◆ Requirement ◆
Could each record be written out again exactly as it stands?

◆ Given records ◆
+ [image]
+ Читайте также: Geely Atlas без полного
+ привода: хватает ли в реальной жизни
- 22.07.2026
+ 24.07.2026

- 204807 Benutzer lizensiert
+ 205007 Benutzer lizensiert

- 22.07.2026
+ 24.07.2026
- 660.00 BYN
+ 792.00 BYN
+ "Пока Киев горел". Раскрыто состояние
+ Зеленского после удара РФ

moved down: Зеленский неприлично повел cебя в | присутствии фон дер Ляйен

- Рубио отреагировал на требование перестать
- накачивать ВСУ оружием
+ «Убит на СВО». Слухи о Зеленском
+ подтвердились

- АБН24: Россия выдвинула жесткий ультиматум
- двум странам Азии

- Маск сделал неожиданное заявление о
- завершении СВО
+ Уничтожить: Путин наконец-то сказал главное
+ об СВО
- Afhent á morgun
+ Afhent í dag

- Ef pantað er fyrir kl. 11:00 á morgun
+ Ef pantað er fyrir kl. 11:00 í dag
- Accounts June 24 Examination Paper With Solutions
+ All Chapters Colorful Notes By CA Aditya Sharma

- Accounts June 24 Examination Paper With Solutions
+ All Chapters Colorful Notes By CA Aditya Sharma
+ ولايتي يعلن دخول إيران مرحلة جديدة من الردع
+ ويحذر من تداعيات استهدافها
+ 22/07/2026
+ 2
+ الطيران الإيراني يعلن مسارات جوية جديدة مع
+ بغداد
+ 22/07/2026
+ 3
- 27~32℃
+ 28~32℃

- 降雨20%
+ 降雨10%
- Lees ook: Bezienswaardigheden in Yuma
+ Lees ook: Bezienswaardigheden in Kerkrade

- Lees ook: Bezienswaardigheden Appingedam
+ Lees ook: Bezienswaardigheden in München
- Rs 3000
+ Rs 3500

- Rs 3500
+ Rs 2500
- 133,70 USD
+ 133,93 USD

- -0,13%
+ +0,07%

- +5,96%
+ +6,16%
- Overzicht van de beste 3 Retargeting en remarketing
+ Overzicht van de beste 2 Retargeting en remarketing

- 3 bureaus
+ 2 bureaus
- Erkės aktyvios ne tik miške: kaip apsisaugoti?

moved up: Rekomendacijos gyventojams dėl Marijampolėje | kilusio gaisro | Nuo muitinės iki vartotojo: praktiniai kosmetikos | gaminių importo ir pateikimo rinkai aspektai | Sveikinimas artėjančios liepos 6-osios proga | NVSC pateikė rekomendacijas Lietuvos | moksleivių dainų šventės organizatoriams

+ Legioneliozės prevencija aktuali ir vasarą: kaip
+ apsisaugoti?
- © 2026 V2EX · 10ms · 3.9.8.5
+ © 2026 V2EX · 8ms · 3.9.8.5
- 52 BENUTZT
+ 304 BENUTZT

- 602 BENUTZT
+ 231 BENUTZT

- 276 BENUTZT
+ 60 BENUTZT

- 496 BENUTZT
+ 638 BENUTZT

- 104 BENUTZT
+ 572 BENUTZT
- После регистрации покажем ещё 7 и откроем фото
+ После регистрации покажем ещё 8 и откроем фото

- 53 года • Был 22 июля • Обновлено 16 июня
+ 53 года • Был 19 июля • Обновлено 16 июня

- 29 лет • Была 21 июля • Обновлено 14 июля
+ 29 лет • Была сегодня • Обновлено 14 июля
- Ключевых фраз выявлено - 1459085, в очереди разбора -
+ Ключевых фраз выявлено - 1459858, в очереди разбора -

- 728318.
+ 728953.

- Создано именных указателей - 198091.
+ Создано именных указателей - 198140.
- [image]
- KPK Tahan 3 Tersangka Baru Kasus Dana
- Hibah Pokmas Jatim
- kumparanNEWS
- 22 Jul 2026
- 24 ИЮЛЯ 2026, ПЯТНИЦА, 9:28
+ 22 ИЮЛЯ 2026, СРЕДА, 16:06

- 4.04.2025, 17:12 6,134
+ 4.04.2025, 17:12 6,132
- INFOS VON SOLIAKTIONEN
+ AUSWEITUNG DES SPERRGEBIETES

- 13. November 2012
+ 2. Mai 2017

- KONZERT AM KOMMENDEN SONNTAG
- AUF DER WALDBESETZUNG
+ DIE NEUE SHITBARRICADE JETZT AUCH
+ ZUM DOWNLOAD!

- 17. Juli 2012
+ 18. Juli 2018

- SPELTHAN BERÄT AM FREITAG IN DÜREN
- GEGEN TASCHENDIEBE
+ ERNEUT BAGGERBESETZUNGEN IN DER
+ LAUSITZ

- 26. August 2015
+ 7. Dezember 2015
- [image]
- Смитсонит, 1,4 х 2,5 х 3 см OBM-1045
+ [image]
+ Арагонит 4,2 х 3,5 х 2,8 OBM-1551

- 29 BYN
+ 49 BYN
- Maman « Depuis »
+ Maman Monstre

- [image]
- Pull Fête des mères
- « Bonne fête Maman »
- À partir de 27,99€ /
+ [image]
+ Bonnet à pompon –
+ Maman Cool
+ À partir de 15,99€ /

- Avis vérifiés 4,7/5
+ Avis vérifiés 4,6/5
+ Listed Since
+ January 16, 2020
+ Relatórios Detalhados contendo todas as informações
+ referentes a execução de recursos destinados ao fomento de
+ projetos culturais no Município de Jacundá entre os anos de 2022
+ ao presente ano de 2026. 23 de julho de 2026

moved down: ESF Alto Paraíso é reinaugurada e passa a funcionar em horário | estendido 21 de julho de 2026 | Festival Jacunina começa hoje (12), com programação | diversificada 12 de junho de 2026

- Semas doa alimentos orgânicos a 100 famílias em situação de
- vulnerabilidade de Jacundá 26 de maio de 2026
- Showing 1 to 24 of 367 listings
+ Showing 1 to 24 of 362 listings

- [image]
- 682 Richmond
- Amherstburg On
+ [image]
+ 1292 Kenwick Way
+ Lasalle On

◆ Answer space ◆
+ [image]
+ Читайте также: Geely Atlas без полного
+ привода: хватает ли в реальной жизни
- 22.07.2026
+ 24.07.2026

- 204807 Benutzer lizensiert
+ 205007 Benutzer lizensiert

- 22.07.2026
+ 24.07.2026
- 660.00 BYN
+ 792.00 BYN
+ "Пока Киев горел". Раскрыто состояние
+ Зеленского после удара РФ

moved down: Зеленский неприлично повел cебя в | присутствии фон дер Ляйен

- Рубио отреагировал на требование перестать
- накачивать ВСУ оружием
+ «Убит на СВО». Слухи о Зеленском
+ подтвердились

- АБН24: Россия выдвинула жесткий ультиматум
- двум странам Азии

- Маск сделал неожиданное заявление о
- завершении СВО
+ Уничтожить: Путин наконец-то сказал главное
+ об СВО
- Afhent á morgun
+ Afhent í dag

- Ef pantað er fyrir kl. 11:00 á morgun
+ Ef pantað er fyrir kl. 11:00 í dag
- Accounts June 24 Examination Paper With Solutions
+ All Chapters Colorful Notes By CA Aditya Sharma

- Accounts June 24 Examination Paper With Solutions
+ All Chapters Colorful Notes By CA Aditya Sharma
+ ولايتي يعلن دخول إيران مرحلة جديدة من الردع
+ ويحذر من تداعيات استهدافها
+ 22/07/2026
+ 2
+ الطيران الإيراني يعلن مسارات جوية جديدة مع
+ بغداد
+ 22/07/2026
+ 3
- 27~32℃
+ 28~32℃

- 降雨20%
+ 降雨10%
- Lees ook: Bezienswaardigheden in Yuma
+ Lees ook: Bezienswaardigheden in Kerkrade

- Lees ook: Bezienswaardigheden Appingedam
+ Lees ook: Bezienswaardigheden in München
- Rs 3000
+ Rs 3500

- Rs 3500
+ Rs 2500
- 133,70 USD
+ 133,93 USD

- -0,13%
+ +0,07%

- +5,96%
+ +6,16%
- Overzicht van de beste 3 Retargeting en remarketing
+ Overzicht van de beste 2 Retargeting en remarketing

- 3 bureaus
+ 2 bureaus
- Erkės aktyvios ne tik miške: kaip apsisaugoti?

moved up: Rekomendacijos gyventojams dėl Marijampolėje | kilusio gaisro | Nuo muitinės iki vartotojo: praktiniai kosmetikos | gaminių importo ir pateikimo rinkai aspektai | Sveikinimas artėjančios liepos 6-osios proga | NVSC pateikė rekomendacijas Lietuvos | moksleivių dainų šventės organizatoriams

+ Legioneliozės prevencija aktuali ir vasarą: kaip
+ apsisaugoti?
- © 2026 V2EX · 10ms · 3.9.8.5
+ © 2026 V2EX · 8ms · 3.9.8.5
- 52 BENUTZT
+ 304 BENUTZT

- 602 BENUTZT
+ 231 BENUTZT

- 276 BENUTZT
+ 60 BENUTZT

- 496 BENUTZT
+ 638 BENUTZT

- 104 BENUTZT
+ 572 BENUTZT
- После регистрации покажем ещё 7 и откроем фото
+ После регистрации покажем ещё 8 и откроем фото

- 53 года • Был 22 июля • Обновлено 16 июня
+ 53 года • Был 19 июля • Обновлено 16 июня

- 29 лет • Была 21 июля • Обновлено 14 июля
+ 29 лет • Была сегодня • Обновлено 14 июля
- Ключевых фраз выявлено - 1459085, в очереди разбора -
+ Ключевых фраз выявлено - 1459858, в очереди разбора -

- 728318.
+ 728953.

- Создано именных указателей - 198091.
+ Создано именных указателей - 198140.
- [image]
- KPK Tahan 3 Tersangka Baru Kasus Dana
- Hibah Pokmas Jatim
- kumparanNEWS
- 22 Jul 2026
- 24 ИЮЛЯ 2026, ПЯТНИЦА, 9:28
+ 22 ИЮЛЯ 2026, СРЕДА, 16:06

- 4.04.2025, 17:12 6,134
+ 4.04.2025, 17:12 6,132
- INFOS VON SOLIAKTIONEN
+ AUSWEITUNG DES SPERRGEBIETES

- 13. November 2012
+ 2. Mai 2017

- KONZERT AM KOMMENDEN SONNTAG
- AUF DER WALDBESETZUNG
+ DIE NEUE SHITBARRICADE JETZT AUCH
+ ZUM DOWNLOAD!

- 17. Juli 2012
+ 18. Juli 2018

- SPELTHAN BERÄT AM FREITAG IN DÜREN
- GEGEN TASCHENDIEBE
+ ERNEUT BAGGERBESETZUNGEN IN DER
+ LAUSITZ

- 26. August 2015
+ 7. Dezember 2015
- [image]
- Смитсонит, 1,4 х 2,5 х 3 см OBM-1045
+ [image]
+ Арагонит 4,2 х 3,5 х 2,8 OBM-1551

- 29 BYN
+ 49 BYN
- Maman « Depuis »
+ Maman Monstre

- [image]
- Pull Fête des mères
- « Bonne fête Maman »
- À partir de 27,99€ /
+ [image]
+ Bonnet à pompon –
+ Maman Cool
+ À partir de 15,99€ /

- Avis vérifiés 4,7/5
+ Avis vérifiés 4,6/5
+ Listed Since
+ January 16, 2020
+ Relatórios Detalhados contendo todas as informações
+ referentes a execução de recursos destinados ao fomento de
+ projetos culturais no Município de Jacundá entre os anos de 2022
+ ao presente ano de 2026. 23 de julho de 2026

moved down: ESF Alto Paraíso é reinaugurada e passa a funcionar em horário | estendido 21 de julho de 2026 | Festival Jacunina começa hoje (12), com programação | diversificada 12 de junho de 2026

- Semas doa alimentos orgânicos a 100 famílias em situação de
- vulnerabilidade de Jacundá 26 de maio de 2026
- Showing 1 to 24 of 367 listings
+ Showing 1 to 24 of 362 listings

- [image]
- 682 Richmond
- Amherstburg On
+ [image]
+ 1292 Kenwick Way
+ Lasalle On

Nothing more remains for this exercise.